During training it is all fine, but when going to the validation_step
and test_step
it comes up with "element 0 of tensors does not require grad and does not have a grad_fn" .
So I added with torch.set_grad_enabled(True):
to the calculation of the Jacobian matrix, which unfortunately will work in validation_step
, but in test_step
, it still gives the same bug.
What version are you seeing the problem on?
v2.2
How to reproduce the bug
from torch.nn import functional as F
from torch import nn
from torch.utils.data import DataLoader
from torchvision.datasets import MNIST
import os
from torchvision import transforms
from torch.optim import Adam
from lightning import Trainer
from lightning import LightningModule
import torch
class LitMNIST(LightningModule):
def __init__(self, hparams):
super().__init__()
self.layer_1 = nn.Linear(28 * 28, 10)
self.params = hparams
def forward(self, x):
batch_size, channels, height, width = x.size()
x = x.view(batch_size, -1)
x = self.layer_1(x)
x = F.log_softmax(x, dim=1)
return x
def test_func(self):
with torch.set_grad_enabled(True):
N = 5
f = lambda x: x ** 2
x = torch.randn(N, requires_grad=True)
y = f(x)
I_N = torch.eye(N)
# Sequential approach
jacobian_rows = [torch.autograd.grad(y, x, v, retain_graph=True)[0]
for v in I_N.unbind()]
jacobian = torch.stack(jacobian_rows)
return jacobian
def training_step(self, batch, batch_idx):
x, y = batch
logits = self(x)
loss = F.nll_loss(logits, y)
self.test_func()
return loss
def test_step(self, batch, batch_idx):
# this is the test loop
self.test_func()
x, y = batch
logits = self(x)
loss = F.nll_loss(logits, y)
return loss
def validation_step(self, batch, batch_idx):
self.test_func()
x, y = batch
logits = self(x)
loss = F.nll_loss(logits, y)
return loss
def configure_optimizers(self):
optimizer = Adam(self.parameters(),
lr=self.params['lr'],
weight_decay=self.params['weight_decay'])
return optimizer
hparams={
'lr':0.001,
'weight_decay':0.0001
}
transform = transforms.Compose([transforms.ToTensor(), transforms.Normalize((0.1307,), (0.3081,))])
mnist_train = MNIST(os.getcwd(), train=True, download=True, transform=transform)

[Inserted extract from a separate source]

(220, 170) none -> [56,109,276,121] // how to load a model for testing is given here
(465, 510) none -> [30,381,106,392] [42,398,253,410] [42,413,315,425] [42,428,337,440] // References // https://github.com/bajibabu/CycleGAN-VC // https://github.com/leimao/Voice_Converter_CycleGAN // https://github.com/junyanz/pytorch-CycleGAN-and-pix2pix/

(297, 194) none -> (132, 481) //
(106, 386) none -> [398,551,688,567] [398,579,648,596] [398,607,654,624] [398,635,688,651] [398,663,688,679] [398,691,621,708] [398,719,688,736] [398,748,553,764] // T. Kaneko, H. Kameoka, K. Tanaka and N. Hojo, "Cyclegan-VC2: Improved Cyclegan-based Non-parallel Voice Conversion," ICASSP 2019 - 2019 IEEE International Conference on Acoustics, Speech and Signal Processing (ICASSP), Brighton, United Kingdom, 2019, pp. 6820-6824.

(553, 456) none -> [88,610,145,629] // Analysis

mnist_test = MNIST(root=os.getcwd(), download=True, train=False, transform=transform)
mnist_train = DataLoader(mnist_train, batch_size=256,num_workers=2)
mnist_test = DataLoader(mnist_test, batch_size=256,num_workers=2)
model = LitMNIST(hparams)
trainer = Trainer(max_epochs=3)
trainer.fit(model, mnist_train, mnist_test)

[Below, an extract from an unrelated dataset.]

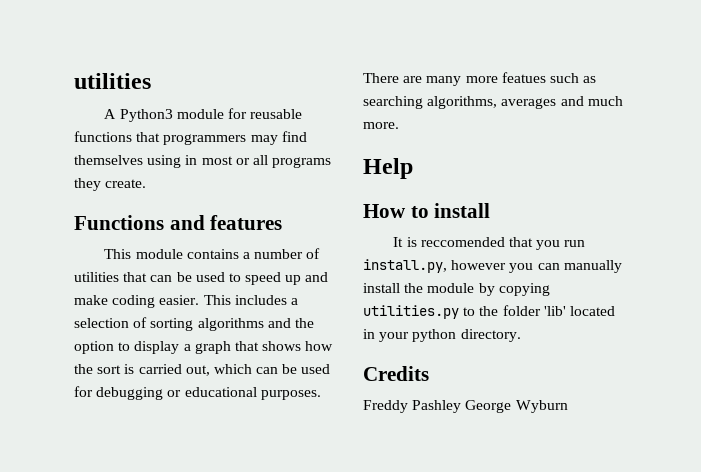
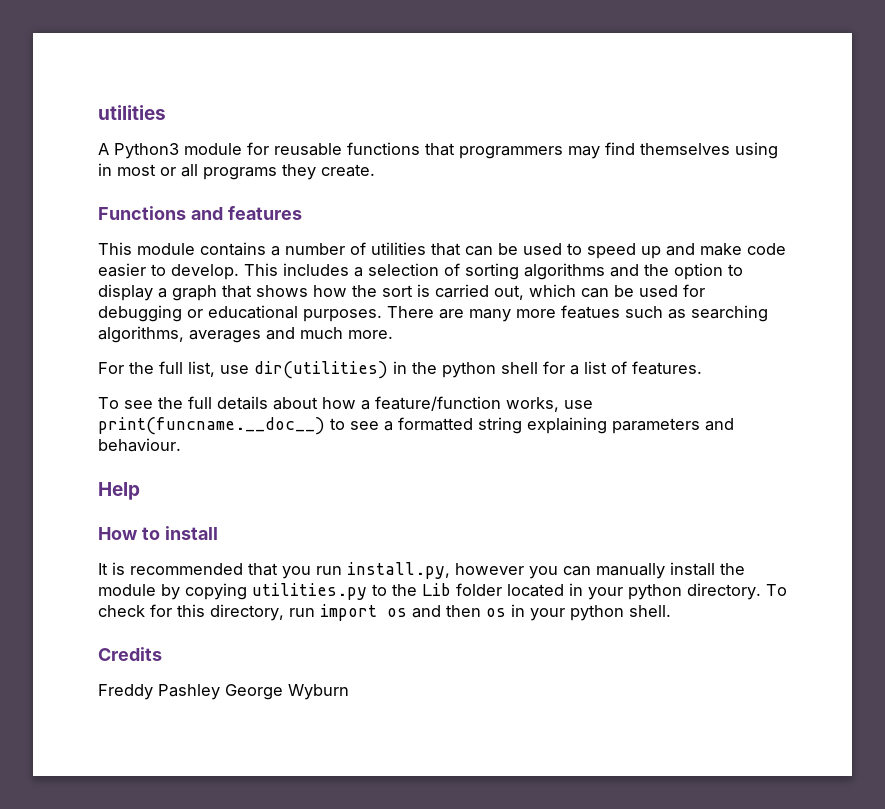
[112,295,200,308] coding easier. -> [747,243,786,255] [98,263,239,280] code easier to develop.
(399, 125) none -> [98,361,702,379] [98,396,593,412] [98,417,734,435] [98,438,181,452] // For the full list, use dir(utilities) in the python shell for a list of features. // To see the full details about how a feature/function works, use print(funcname.__doc__) to see a formatted string explaining parameters and behaviour.
[420,237,505,247] reccomended -> [130,563,243,575] recommended
[502,305,566,316] folder 'lib' -> [422,583,502,596] Lib folder
(521, 335) none -> [766,584,787,596] [98,604,671,621] To check for this directory, run import os and then os in your python shell.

trainer.test(ckpt_path='best', dataloaders=mnist_test)
Error messages and logs
{
"name": "RuntimeError",
"message": "element 0 of tensors does not require grad and does not have a grad_fn",
"stack": "---------------------------------------------------------------------------
RuntimeError Traceback (most recent call last)
Cell In[2], line 1
----> 1 trainer.test(ckpt_path='best', dataloaders=mnist_test)

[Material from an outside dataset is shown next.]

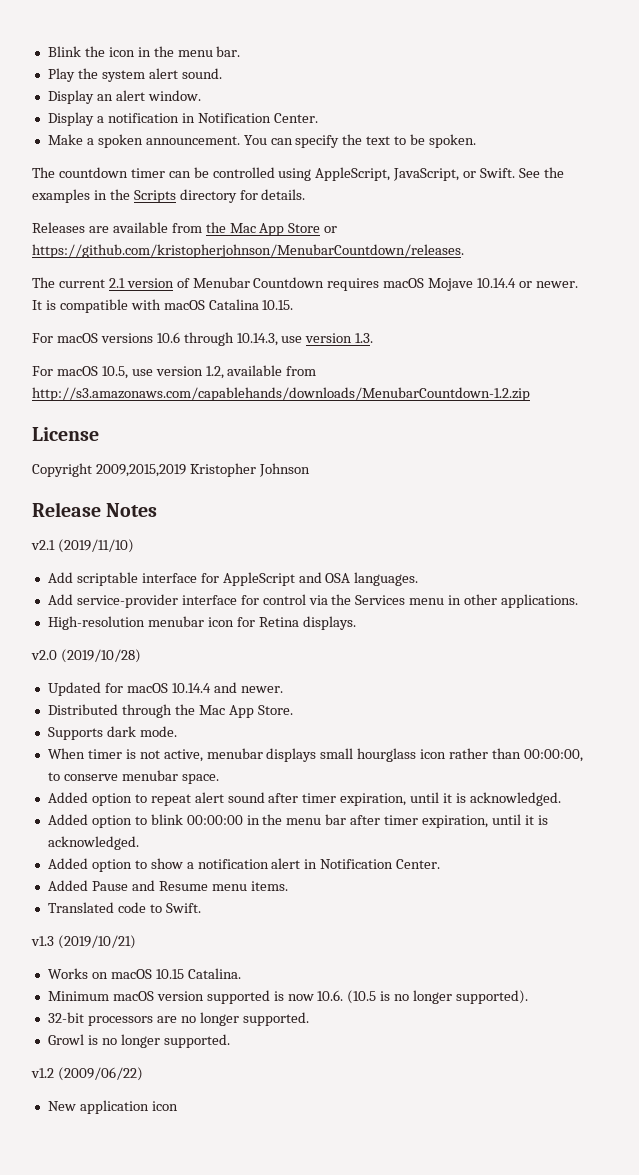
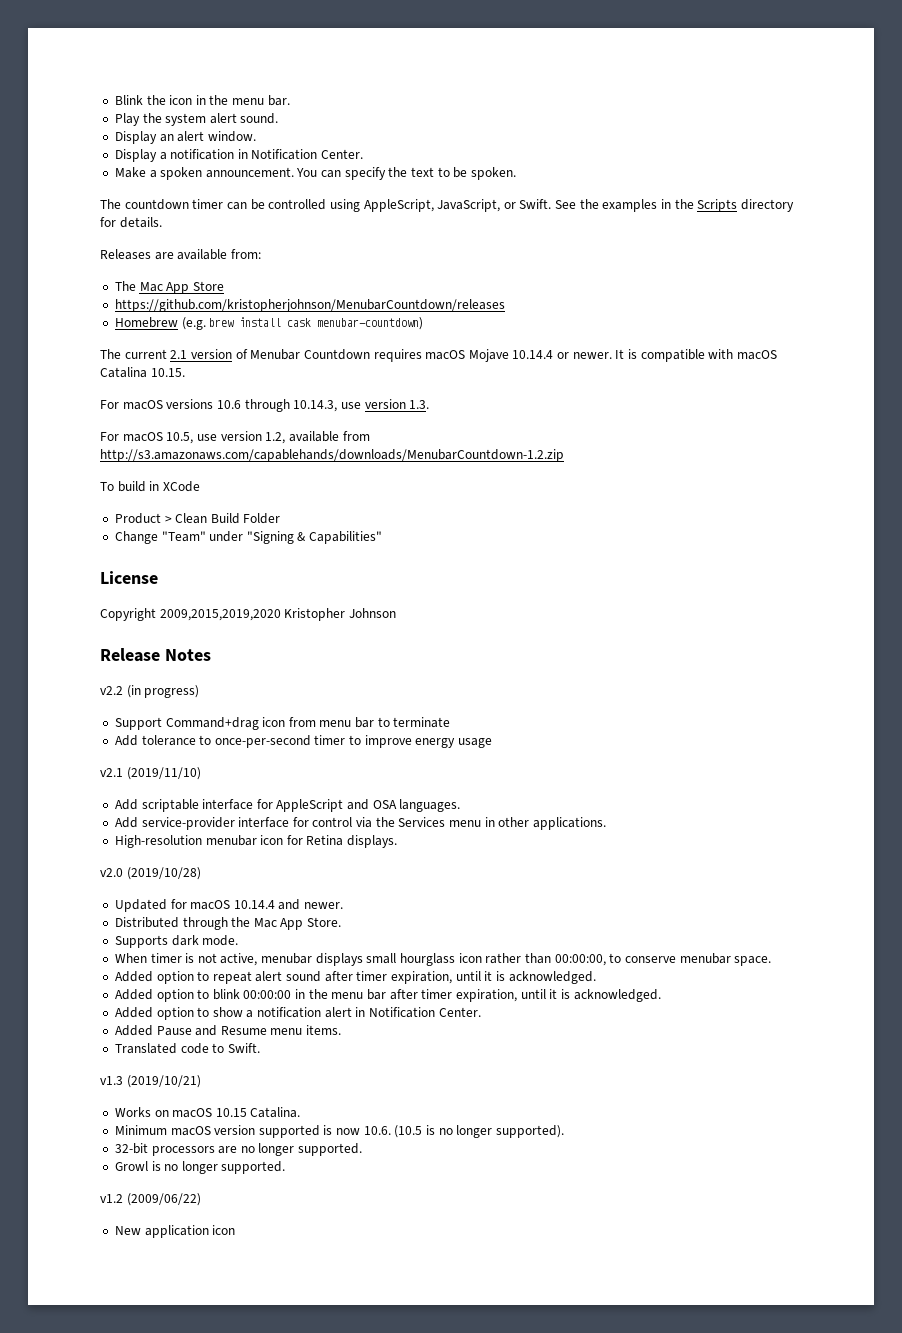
[171,222,226,233] from the -> [230,249,261,259] [114,281,136,291] from: // The
[324,226,338,233] [32,244,464,258] or https://github.com/kristopherjohnson/MenubarCountdown/releases. -> [114,299,505,312] [114,317,424,330] // https://github.com/kristopherjohnson/MenubarCountdown/releases // Homebrew (e.g. brew install cask menubar-countdown)
(530, 394) none -> [100,481,200,492] [114,513,281,524] [114,531,383,544] // To build in XCode // Product > Clean Build Folder // Change "Team" under "Signing & Capabilities"
[95,464,186,477] 2009,2015,2019 -> [159,609,281,621] 2009,2015,2019,2020
(158, 510) none -> [100,685,200,698] [114,717,451,730] [114,735,493,748] // v2.2 (in progress) // Support Command+drag icon from menu bar to terminate // Add tolerance to once-per-second timer to improve energy usage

File c:\\Users\\songj\\miniconda3\\envs\\kalman\\lib\\site-packages\\lightning\\pytorch\\trainer\\trainer.py:706, in Trainer.test(self, model, dataloaders, ckpt_path, verbose, datamodule)
704 model = _maybe_unwrap_optimized(model)
705 self.strategy._lightning_module = model
--> 706 return call._call_and_handle_interrupt(
707 self, self._test_impl, model, dataloaders, ckpt_path, verbose, datamodule
708 )
File c:\\Users\\songj\\miniconda3\\envs\\kalman\\lib\\site-packages\\lightning\\pytorch\\trainer\\call.py:44, in _call_and_handle_interrupt(trainer, trainer_fn, *args, **kwargs)
42 return trainer.strategy.launcher.launch(trainer_fn, *args, trainer=trainer, **kwargs)
43 else:
---> 44 return trainer_fn(*args, **kwargs)
46 except _TunerExitException:
47 _call_teardown_hook(trainer)
File c:\\Users\\songj\\miniconda3\\envs\\kalman\\lib\\site-packages\\lightning\\pytorch\\trainer\\trainer.py:749, in Trainer._test_impl(self, model, dataloaders, ckpt_path, verbose, datamodule)
744 self._data_connector.attach_data(model, test_dataloaders=dataloaders, datamodule=datamodule)
746 ckpt_path = self._checkpoint_connector._select_ckpt_path(
747 self.state.fn, ckpt_path, model_provided=model_provided, model_connected=self.lightning_module is not None
748 )
--> 749 results = self._run(model, ckpt_path=ckpt_path)
750 # remove the tensors from the test results
751 results = convert_tensors_to_scalars(results)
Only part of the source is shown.